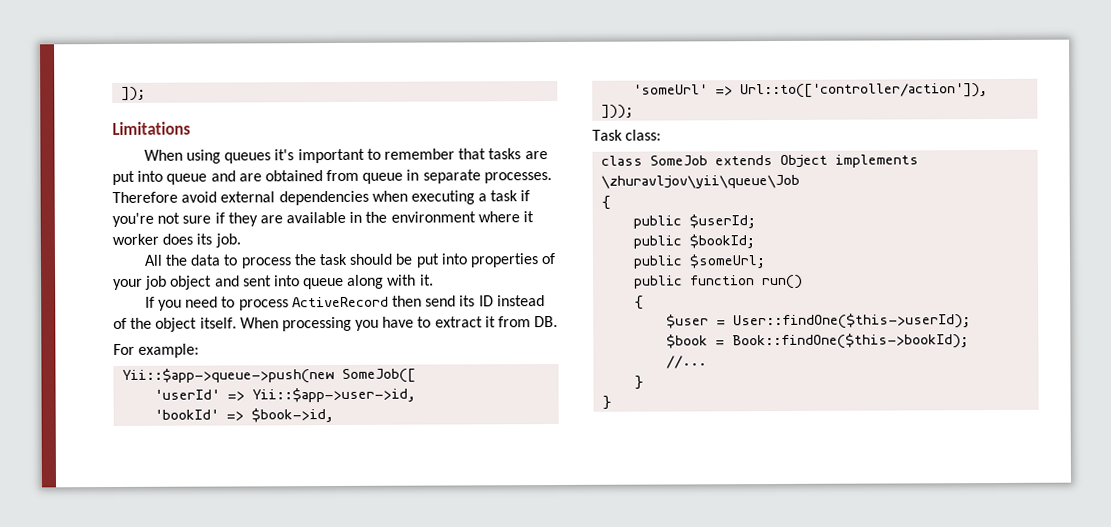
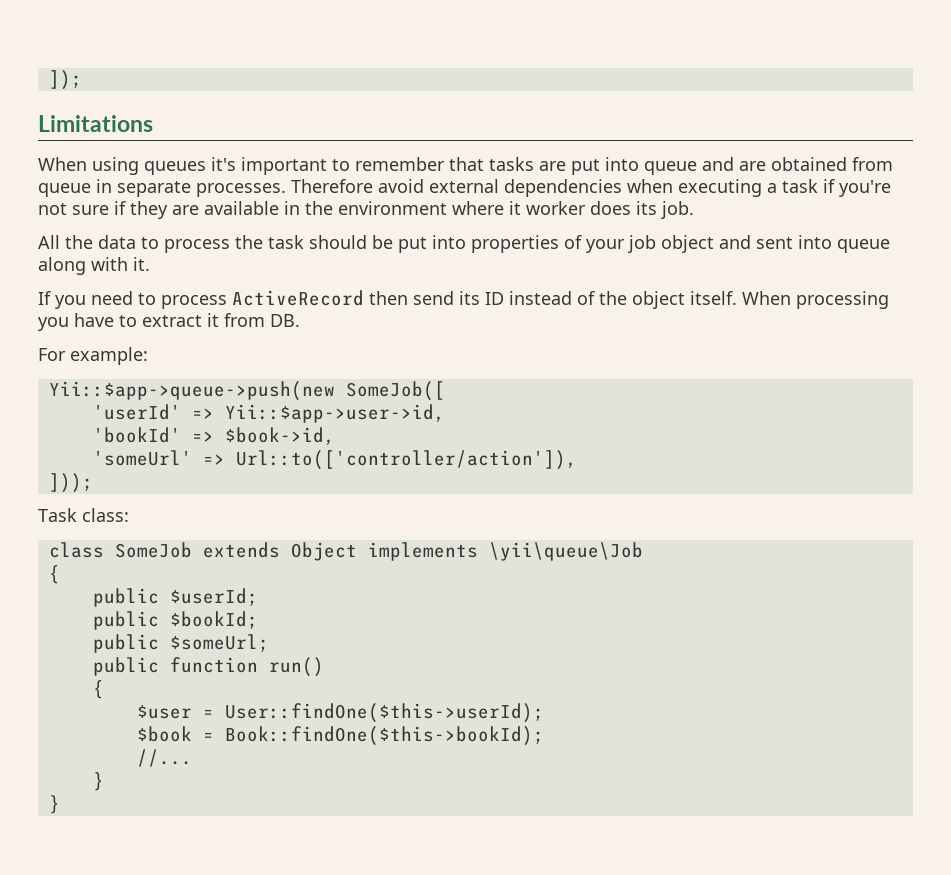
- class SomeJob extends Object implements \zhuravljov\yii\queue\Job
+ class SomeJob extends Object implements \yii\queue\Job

◇ ◇ ◇

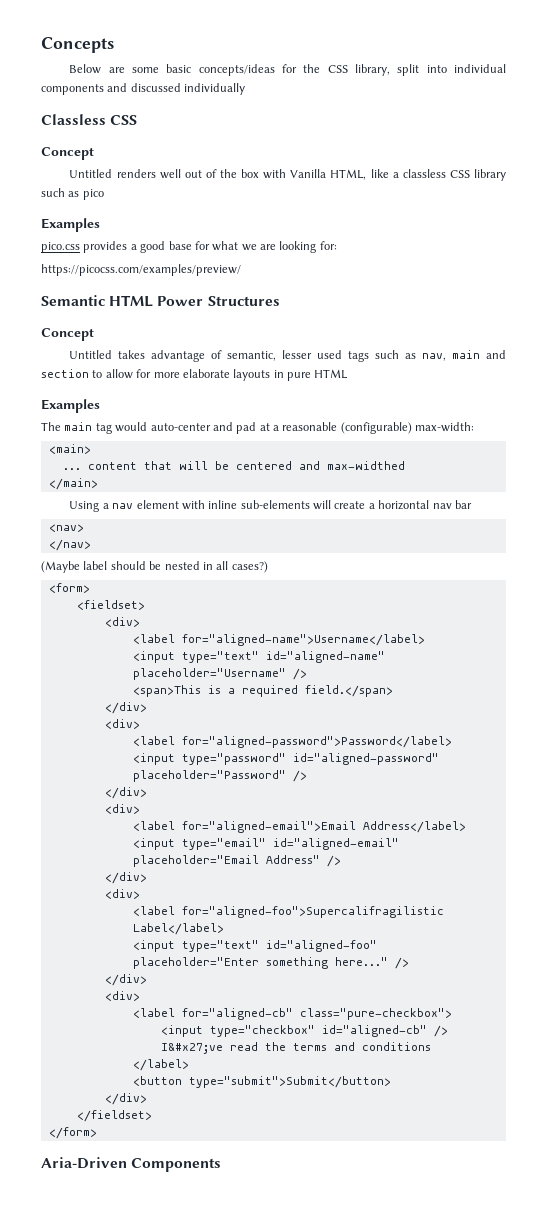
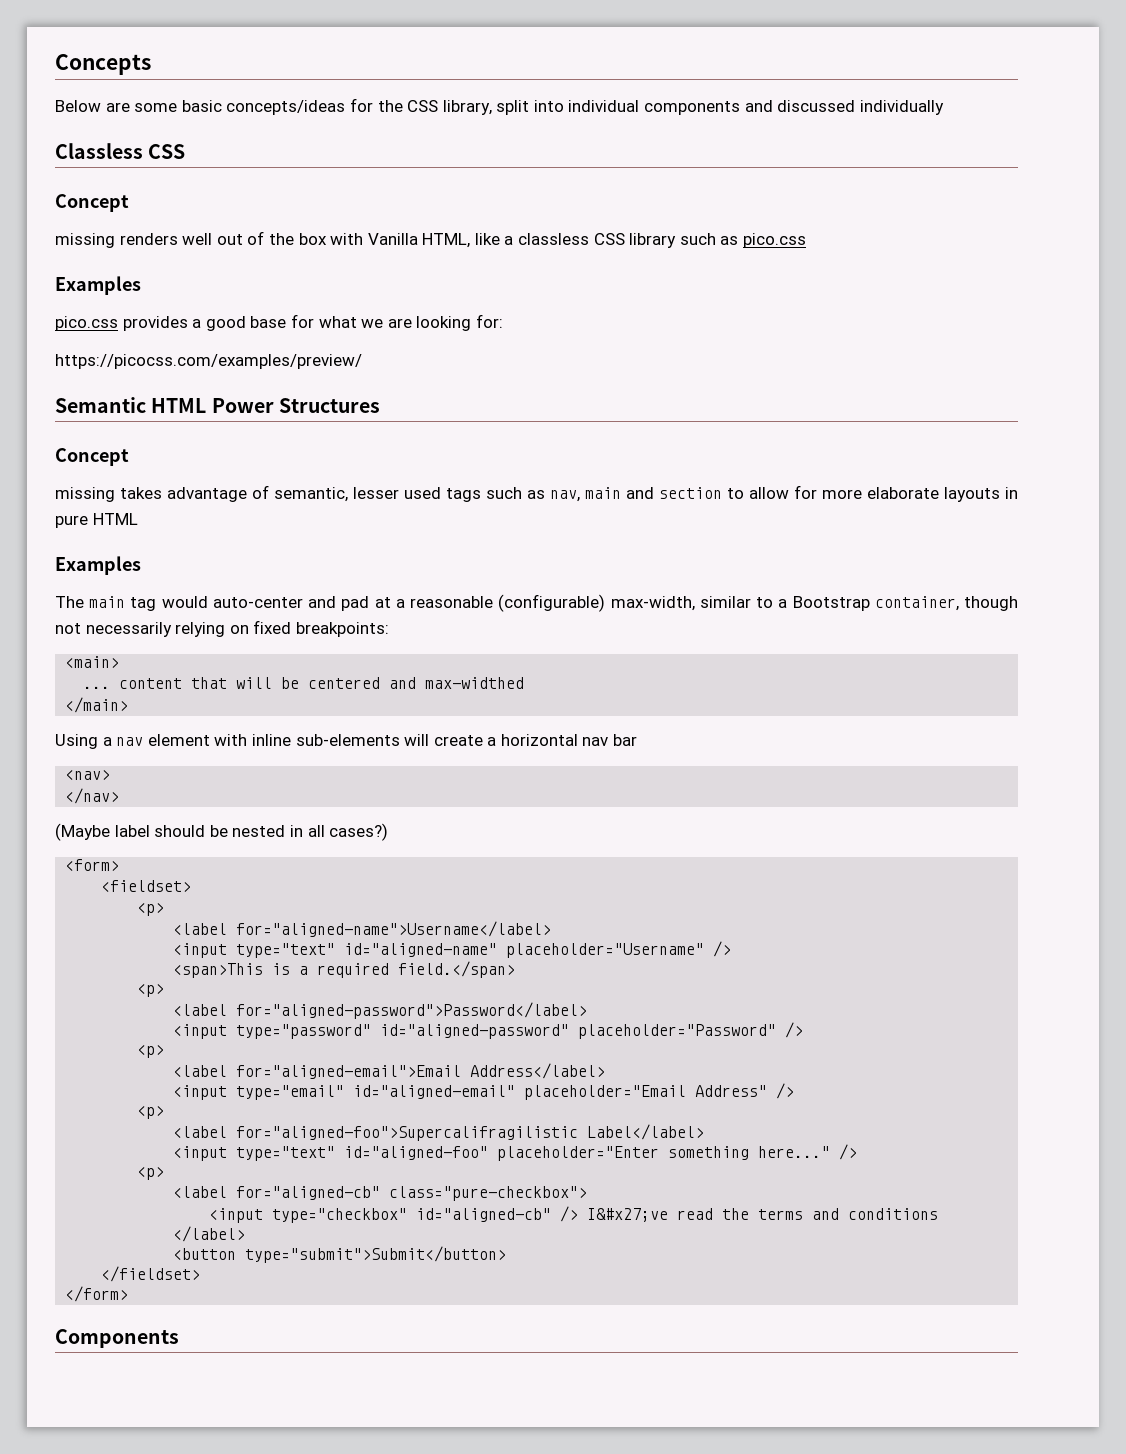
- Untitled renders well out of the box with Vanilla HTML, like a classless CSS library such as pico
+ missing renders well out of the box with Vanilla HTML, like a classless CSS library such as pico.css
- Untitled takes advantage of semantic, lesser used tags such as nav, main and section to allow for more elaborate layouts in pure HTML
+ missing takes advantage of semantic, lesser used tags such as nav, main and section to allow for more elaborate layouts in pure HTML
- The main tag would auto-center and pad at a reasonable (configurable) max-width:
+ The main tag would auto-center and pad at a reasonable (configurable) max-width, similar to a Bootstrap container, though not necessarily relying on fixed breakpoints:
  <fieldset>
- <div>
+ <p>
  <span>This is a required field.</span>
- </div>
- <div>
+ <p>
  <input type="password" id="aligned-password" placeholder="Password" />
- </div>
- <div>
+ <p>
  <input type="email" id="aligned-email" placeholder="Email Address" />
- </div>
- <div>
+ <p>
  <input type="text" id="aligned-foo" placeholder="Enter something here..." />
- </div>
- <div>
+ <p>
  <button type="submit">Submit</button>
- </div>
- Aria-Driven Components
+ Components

◇ ◇ ◇

» **TASK DESCRIPTION**
Gather each line in these records that contains the string "section".

» **PROBLEM SOLUTION**
- Untitled takes advantage of semantic, lesser used tags such as nav, main and section to allow for more elaborate layouts in pure HTML
+ missing takes advantage of semantic, lesser used tags such as nav, main and section to allow for more elaborate layouts in pure HTML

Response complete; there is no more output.